Last 100 Years for the Active Equity Investing
Historically, equities outperformed bonds (6.5% vs. 2.0% p.a. in real terms). That’s not surprising at all, but it is less understood that equities actually underperformed bonds over the last 18 years. According to Credit Suisse’s Global Investment Returns Yearbook 2018, equities generated only 3.5% real returns per year vs. bonds’ 5.0%.
Annualized Real Returns on Asset Classes
In fact, against conventional wisdom, not many stocks actually outperformed bonds. According to Prof. Bessembinder’s recent study, Do Stocks Outperform Treasury Bills?, only 42.6% of common stocks have lifetime buy-and-hold returns that exceed the buy-and-hold on one-month Treasury Bills over the same time periods. He analysed the data compiled by the Centre for Research in Securities Prices (CRSP) on approximately 25,300 companies from 1926 to 2016. Another interesting fact from this research is the concentration of profits generated by the limited number of stocks. For the 90 years, the most profitable 30 companies (0.12% of the population) created 31% of the total market wealth. This list of the most profitable 30 companies looks similar to the constituents of the Dow Jones Industrial Average (DJIA), and it is interesting to see which companies are not on the list. Among the 30 companies, 21 were the current or former members of the DJIA. Altria and General Motors are two interesting cases. Both companies created wealth significantly larger than the current market cap ($112bn and $49bn) as they returned capital to investors through dividends and divestments (e.g. Altria’s spinoff of Kraft Foods).
As the chart below shows, a randomly-picked concentrated portfolio will not beat value-weighted market returns. According to the study, a randomly-picked Single Stock Portfolio will most likely underperform both 1-month T-bill returns and value-weighted market returns. A stock portfolio’s probability of outperformance will increase as the portfolio becomes more diversified, but even portfolios of 100 randomly-picked stocks will have a difficult time outperforming the broader market.

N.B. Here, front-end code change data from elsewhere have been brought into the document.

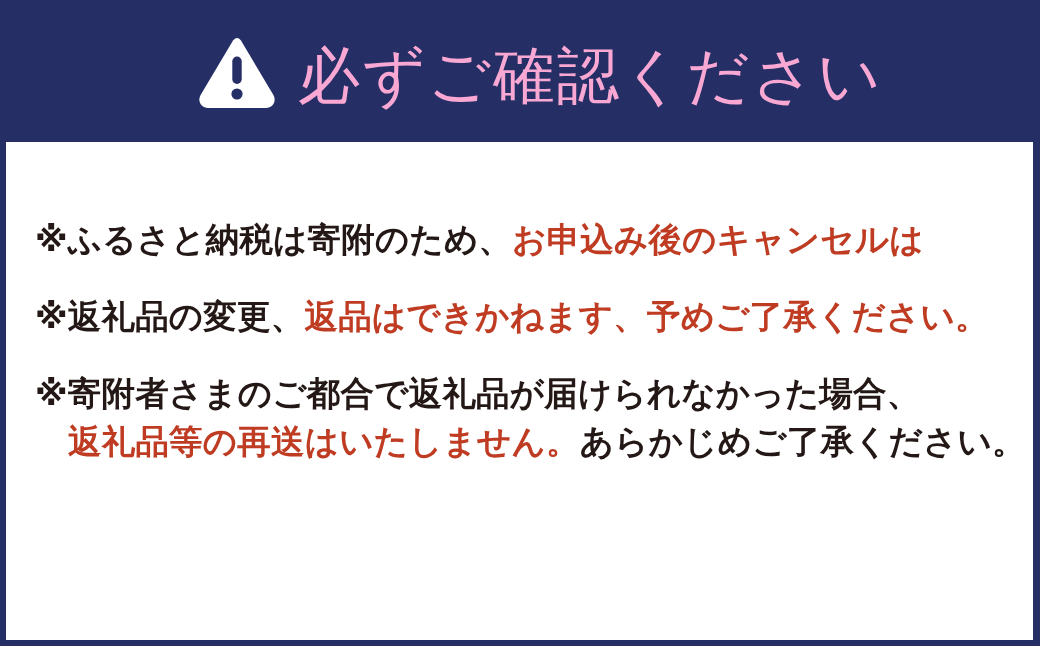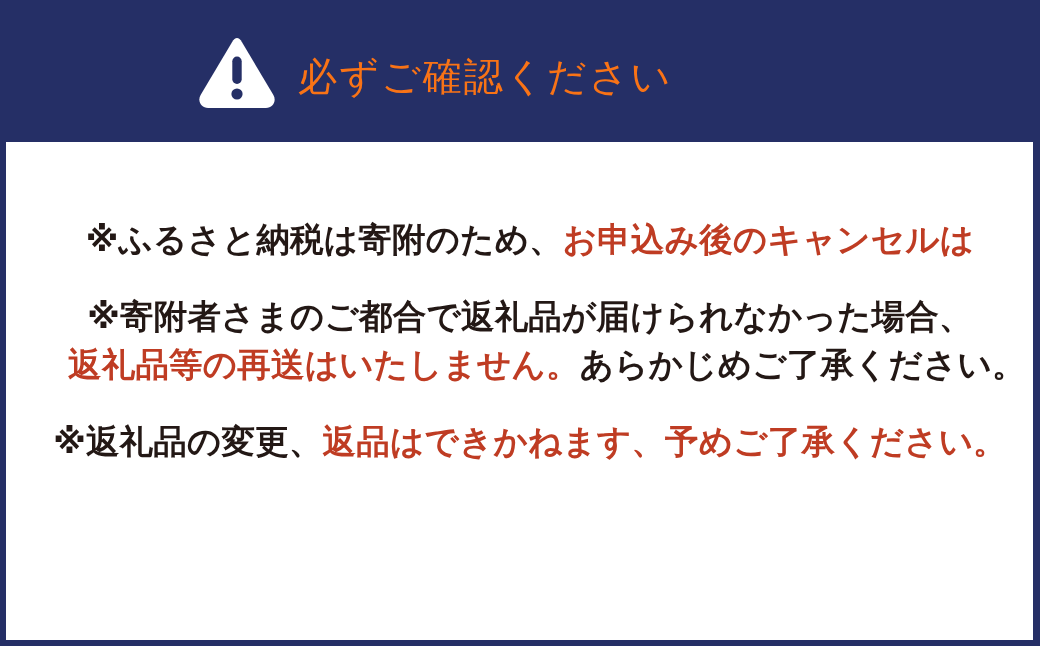--- a/index.html
+++ b/index.html
@@ -42,22 +42,22 @@
 
   #warning-icon {
     width: 78px;
     height: 70px;
     flex: 0 0 auto;
     display: block;
     margin-top: 4px;
   }
 
   #header-title {
-    color: #f97316;
-    font-size: 39px;
+    color: #f9a8d4;
+    font-size: 62px;
     line-height: 1;
     letter-spacing: 2px;
     font-weight: 500;
     margin-left: 22px;
     margin-top: 10px;
     white-space: nowrap;
     font-family: "DejaVu Sans", "Liberation Sans", sans-serif;
   }
 
   
@@ -80,21 +80,20 @@
     white-space: nowrap;
     font-family: "DejaVu Sans", "Liberation Sans", sans-serif;
   }
   .notice-item:last-child {
     margin-bottom: 0;
   }
 
   .line {
     display: block;
     white-space: nowrap;
-    text-align: center;
   }
   .line.indent {
     padding-left: 33px;
   }
 
   .t-black { color: #231815; }
   .t-red   { color: #bf3c23; }
 </style>
 </head>
 <body>
@@ -108,21 +107,21 @@
       <circle cx="39" cy="56.0" r="5.6" fill="#252f66"></circle>
     </svg>
     <div id="header-title">必ずご確認ください</div>
   </div>
 
   <div id="notice-body">
       <div class="notice-item">
         <span class="line"><span class="t-black">※ふるさと納税は寄附のため、</span><span class="t-red">お申込み後のキャンセルは</span></span>
       </div>
       <div class="notice-item">
+        <span class="line"><span class="t-black">※返礼品の変更、</span><span class="t-red">返品はできかねます、予めご了承ください。</span></span>
+      </div>
+      <div class="notice-item">
         <span class="line"><span class="t-black">※寄附者さまのご都合で返礼品が届けられなかった場合、</span></span>
         <span class="line indent"><span class="t-red">返礼品等の再送はいたしません。</span><span class="t-black">あらかじめご了承ください。</span></span>
-      </div>
-      <div class="notice-item">
-        <span class="line"><span class="t-black">※返礼品の変更、</span><span class="t-red">返品はできかねます、予めご了承ください。</span></span>
       </div>
     </div>
 
 </div>
 
 </body></html>

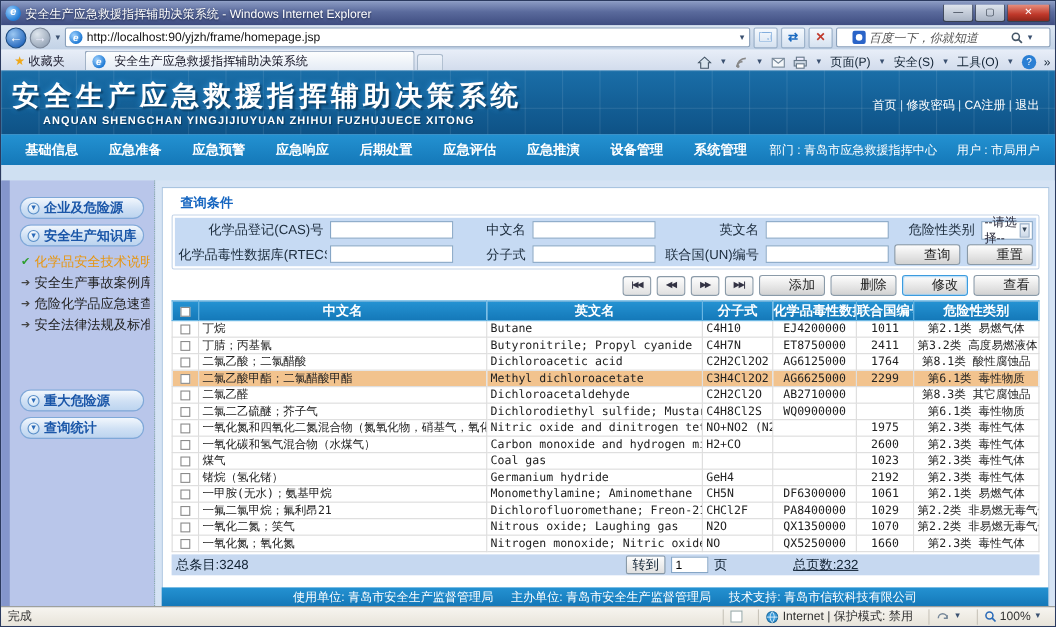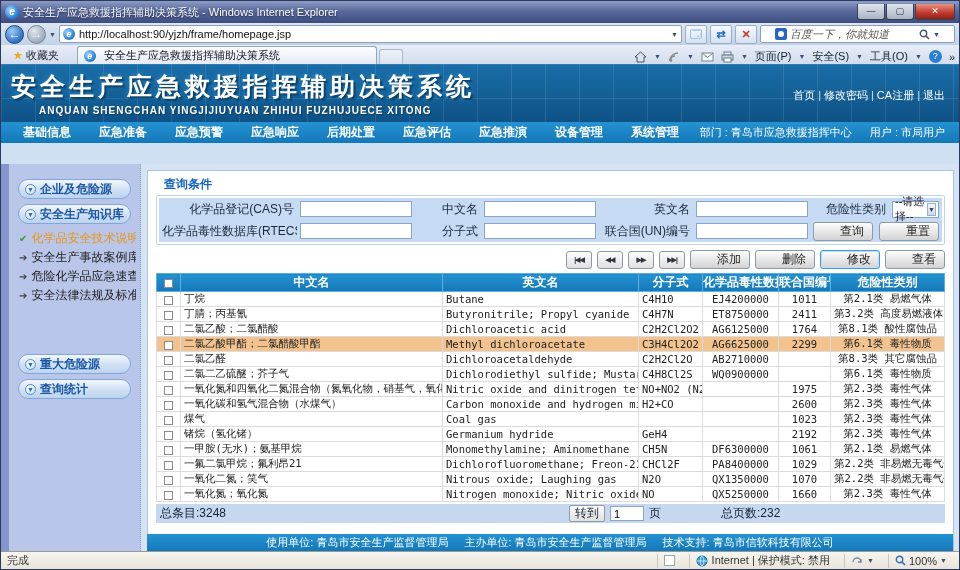--- a/index.html
+++ b/index.html
@@ -40,21 +40,21 @@
 
   
   .banner { height:58px; position:relative; background:linear-gradient(180deg,#17679f,#0f568c);
     background-image:linear-gradient(rgba(255,255,255,.10) 1px, transparent 1px),linear-gradient(90deg, rgba(255,255,255,.10) 1px, transparent 1px),linear-gradient(180deg,#1a6ea8,#0e5286); background-size:34px 34px,34px 34px,100% 100%; color:#fff; padding:6px 10px 0; }
   .banner h1 { font-size:25px; letter-spacing:4px; text-shadow:2px 2px 2px #083a60, 0 0 6px #2f93d6; }
   .banner .sub { font-size:10px; font-weight:bold; letter-spacing:1px; margin:2px 0 0 28px; text-shadow:1px 1px 1px #083a60; }
   .toplinks { position:absolute; right:12px; top:24px; font-size:11px; }
   .toplinks a { color:#fff; text-decoration:none; margin:0 2px; }
   .toplinks .sep { color:#cfe4f4; margin:0 1px; }
 
-  .mainnav { height:21px; background:linear-gradient(180deg,#2492d2,#1478b8); display:flex; align-items:center; padding:0 8px; color:#fff;text-align:right; }
+  .mainnav { height:28px; background:linear-gradient(180deg,#2492d2,#1478b8); display:flex; align-items:center; padding:0 8px; color:#fff;text-align:right; }
   .nav-item { font-size:12px; font-weight:bold; padding:0 14px; cursor:default; }
   .deptuser { margin-left:auto; font-size:11px; display:flex; gap:18px; padding-right:6px; }
 
   
   .content { position:absolute; top:163px; bottom:18px; left:0; right:0; background:#d5e3f4; display:flex; }
   .leftstrip { width:8px; background:#8496cc; }
   .sidebar { width:132px; background:#b9c6ea; padding-top:10px; border-right:1px dotted #8aa; }
   .side-group { height:20px; margin:5px 9px; border:1px solid #7fa8d8; border-radius:10px; background:linear-gradient(180deg,#f2f7fd,#cfe0f4 55%,#bcd4ef); display:flex; align-items:center; gap:4px; padding:0 6px; font-size:12px; font-weight:bold; color:#1a56a8; }
   .grp-ico { width:11px; height:11px; border-radius:50%; border:1px solid #5a8fc8; background:radial-gradient(circle at 35% 30%,#fff,#bcd8f2); color:#2a6ab8; font-size:7px; line-height:9px; text-align:center; flex:none; }
   .side-items { margin:4px 4px 10px 10px; }
@@ -91,21 +91,21 @@
   table.grid tr.hl td { background:#f2c38e; }
   .cw0{width:24px;text-align:center;} .cw1{width:262px;} .cw2{width:196px;} .cw3{width:64px;} .cw4{width:76px;text-align:center;} .cw5{width:52px;text-align:center;} .cw6{text-align:center;}
   .cb { display:inline-block; width:9px; height:9px; background:#fff; border:1px solid #8a8a8a; vertical-align:middle; }
 
   
   .pager { height:19px; background:#c6d8f0; margin-top:2px; display:flex; align-items:center; font-size:12px; color:#123; padding:0 4px; }
   .pager .total { flex:none; }
   .pager .mid { margin-left:auto; display:flex; align-items:center; gap:5px; }
   .gotobtn { height:17px; border:1px solid #8a9aa8; border-radius:2px; background:linear-gradient(180deg,#fdfdfd,#e0e0e0); font-size:12px; padding:0 5px; line-height:15px; }
   .pageinput { width:34px; height:15px; border:1px solid #86a6c6; font-size:11px; padding:0 3px; }
-  .pager .tp { width:220px; margin-left:60px; }
+  .pager .tp { width:220px; margin-left:60px;text-decoration:underline; }
 
   
   .sitefooter { position:absolute; left:146px; right:6px; bottom:0px; height:17px; background:linear-gradient(180deg,#2492d2,#1478b8); color:#fff; font-size:11px; display:flex; justify-content:center; align-items:center; gap:16px; white-space:nowrap; }
   .statusbar { position:absolute; left:0; right:0; bottom:0; height:18px; background:linear-gradient(180deg,#f7f5f0,#e8e4da); border-top:1px solid #9a9a94; display:flex; align-items:center; font-size:11px; color:#333; padding:0 6px; }
   .statusbar .done { flex:none; }
   .statusbar .right { margin-left:auto; display:flex; align-items:center; gap:8px; }
   .sb-seg { display:flex; align-items:center; gap:4px; padding:0 6px; border-left:1px solid #c8c4ba; height:14px; }
   .zoomsel { display:flex; align-items:center; gap:3px; }
 </style>
 </head>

Bessembinder’s research indicates that a concentrated and long-term investment approach does not necessarily generate great returns. To beat 1-month T-bill returns, which seem to be a low hurdle, you only need to invest in a random portfolio of 5–10 stocks. However, to beat the market return, your portfolio must be concentrated on the future winners — in other words, it must be drastically different from the current “market” portfolio. Most actively-managed mutual funds, which track the market return benchmarks by design, and many hedge funds, who care about their short-term relative performance, are destined to underperform. Independent thinking is what we are missing in this asset management industry today.